Während der EM gelten arbeitsrechtlich dieselben Regeln wie an allen anderen Tagen. In Bezug auf Alkohol am Arbeitsplatz heißt das: Ist er im Arbeitsvertrag oder einer Betriebsvereinbarung verboten, ist er auch dann tabu. Mitarbeiter, die gegen diese Regel verstoßen, riskieren eine Abmahnung. Übrigens: In Betrieben mit Betriebsrat darf dieser beim Erlass eines Alkoholverbots gemäß Paragraf 87 Absatz 1 Nr. 1 und 7 Betriebsverfassungsgesetz mitbestimmen.

Selbst wenn zu anderen Gelegenheiten mal mit einem Glas Sekt angestoßen wird, dürfen sich Arbeitnehmer bei Fußballspielen nicht volllaufen lassen: Die Arbeitsleistung darf nicht leiden. Hat der Chef den begründeten Eindruck, dass ein alkoholisierter Mitarbeiter nicht mehr arbeiten kann oder gar ein Sicherheitsrisiko darstellt, kann er ihn nach Hause schicken – und für die nicht geleistete Arbeit das Gehalt einbehalten. Dasselbe gilt bei Restalkohol.

Muss ich es hinnehmen, wenn sich ein Mitarbeiter am Tag danach krankmeldet?

Auch wenn das berühmte Glas zu viel schuld an den Kopfschmerzen am nächsten Morgen ist: Wer arbeitsunfähig ist, darf sich krankmelden. Der Mitarbeiter muss jedoch – wie bei jeder anderen Krankmeldung auch – den Arbeitgeber unverzüglich darüber informieren (etwa telefonisch spätestens zu Beginn der Arbeitszeit am ersten Tag der Erkrankung).

Laut Gesetz muss der Arbeitnehmer grundsätzlich erst ab dem vierten Tag eine Arbeitsunfähigkeitsbescheinigung vom Arzt vorlegen. Der Arbeitgeber darf die Vorlage aber auch schon am ersten Tag der Erkrankung verlangen – unabhängig davon, ob der Verdacht einer vorgetäuschten Erkrankung besteht (Bundesarbeitsgericht, Urteil vom 14. November 2012 – 5 AZR 866/11). Diese Anzeige- und Nachweispflichten bei Krankheit sind im Entgeltfortzahlungsgesetz in Paragraf 5 vorgeschrieben.

Muss ich Mitarbeitern wegen Deutschland-Spielen frei geben?

Egal ob Reisen zu EM-Spielen oder der verkaterte Tag nach dem Finale: Es gibt viele Gründe für Arbeitnehmer, in EM-Zeiten Urlaub zu nehmen. Im Bundesurlaubsgesetz ist festgelegt, dass der Arbeitgeber die Wünsche seiner Mitarbeiter berücksichtigen muss  – es sei denn, es liegen „dringende betriebliche Belange“ vor. Das kann zum Beispiel dann der Fall sein, wenn alle gleichzeitig Urlaub nehmen wollen.

Wer keinen Urlaub bekommt und damit droht, einfach krankzufeiern, muss mit einer fristlosen Kündigung rechnen, urteilte des Bundesarbeitsgericht 2009. (Az.: 2 AZR 251/07).

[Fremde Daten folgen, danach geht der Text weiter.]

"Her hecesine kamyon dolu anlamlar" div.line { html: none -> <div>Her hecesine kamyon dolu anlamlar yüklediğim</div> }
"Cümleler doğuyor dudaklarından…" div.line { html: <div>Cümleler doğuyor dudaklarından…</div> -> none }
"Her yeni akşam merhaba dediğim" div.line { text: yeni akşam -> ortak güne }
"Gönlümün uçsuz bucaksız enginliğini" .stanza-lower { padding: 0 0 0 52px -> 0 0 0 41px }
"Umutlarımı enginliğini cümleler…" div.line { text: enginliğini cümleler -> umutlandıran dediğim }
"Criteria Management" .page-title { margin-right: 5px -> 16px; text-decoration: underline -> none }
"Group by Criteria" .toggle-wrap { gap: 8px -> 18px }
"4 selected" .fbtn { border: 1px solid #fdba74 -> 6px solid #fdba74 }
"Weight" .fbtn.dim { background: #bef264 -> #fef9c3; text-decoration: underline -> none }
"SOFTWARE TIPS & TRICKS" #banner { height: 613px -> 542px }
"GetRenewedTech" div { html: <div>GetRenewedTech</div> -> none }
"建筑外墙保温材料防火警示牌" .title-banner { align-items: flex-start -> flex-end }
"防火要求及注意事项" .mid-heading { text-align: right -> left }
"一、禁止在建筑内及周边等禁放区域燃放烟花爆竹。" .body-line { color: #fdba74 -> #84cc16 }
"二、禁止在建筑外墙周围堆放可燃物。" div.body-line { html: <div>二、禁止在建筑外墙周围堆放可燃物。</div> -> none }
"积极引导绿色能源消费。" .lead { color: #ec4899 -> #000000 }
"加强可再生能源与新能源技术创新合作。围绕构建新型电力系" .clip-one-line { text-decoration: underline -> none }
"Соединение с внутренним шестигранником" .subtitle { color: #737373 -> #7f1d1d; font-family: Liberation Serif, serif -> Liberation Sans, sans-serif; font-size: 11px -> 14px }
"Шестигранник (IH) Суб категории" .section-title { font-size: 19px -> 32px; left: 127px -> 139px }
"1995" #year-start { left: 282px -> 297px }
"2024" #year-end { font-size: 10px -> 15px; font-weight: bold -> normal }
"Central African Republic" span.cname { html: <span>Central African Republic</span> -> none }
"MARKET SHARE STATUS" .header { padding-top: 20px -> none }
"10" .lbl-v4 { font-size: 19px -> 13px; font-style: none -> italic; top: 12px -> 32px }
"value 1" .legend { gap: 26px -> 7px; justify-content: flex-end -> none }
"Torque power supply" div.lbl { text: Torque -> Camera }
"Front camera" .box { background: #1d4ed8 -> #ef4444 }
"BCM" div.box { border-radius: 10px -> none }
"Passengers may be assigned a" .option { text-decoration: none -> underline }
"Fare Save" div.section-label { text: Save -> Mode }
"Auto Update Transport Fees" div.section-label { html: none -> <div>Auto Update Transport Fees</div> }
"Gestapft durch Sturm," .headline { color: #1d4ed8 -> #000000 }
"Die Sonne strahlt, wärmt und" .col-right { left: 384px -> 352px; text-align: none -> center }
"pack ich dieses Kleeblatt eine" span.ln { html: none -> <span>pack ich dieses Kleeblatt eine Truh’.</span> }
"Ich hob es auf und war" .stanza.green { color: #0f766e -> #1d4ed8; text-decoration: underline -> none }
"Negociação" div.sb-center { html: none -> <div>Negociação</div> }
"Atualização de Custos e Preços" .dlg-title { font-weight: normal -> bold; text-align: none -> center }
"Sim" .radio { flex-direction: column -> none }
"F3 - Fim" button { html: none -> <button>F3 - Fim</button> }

Dürfen Mitarbeiter wegen Deutschland-Spielen früher gehen?

Wer pünktlich zum Deutschland-Spiel mit einem Bier auf dem Sofa sitzen will, muss je nach Arbeits- und Anpfiffzeit an Spieltagen früher Schluss machen. Natürlich darf sich der Mitarbeiter in solchen Fällen aber nicht einfach früher aus dem Betrieb schleichen. Sofern der betriebliche Ablauf es zulässt, spricht aber nichts dagegen, dass der Mitarbeiter nach Absprache mit dem Chef etwa ausnahmsweise früher anfängt oder Überstunden abbaut.

Ein EM-Tipp zum Schluss

Nach all den Gerichtsurteilen und Paragrafen zum Schluss noch eine gut gemeinte Empfehlung: Sprechen Sie vorab mit Ihren Mitarbeitern über das Thema Fußball-EM und vereinbaren Sie klare Regeln: Trikot tragen? Ja, aber nur, wenn keine Kunden da sind! Nach dem Torjubel wird weitergearbeitet! Und kein Bier vor vier! So vermeiden Sie Missverständnisse. In diesem Sinne: Auf geht’s, Deutschland schießt ein Tor!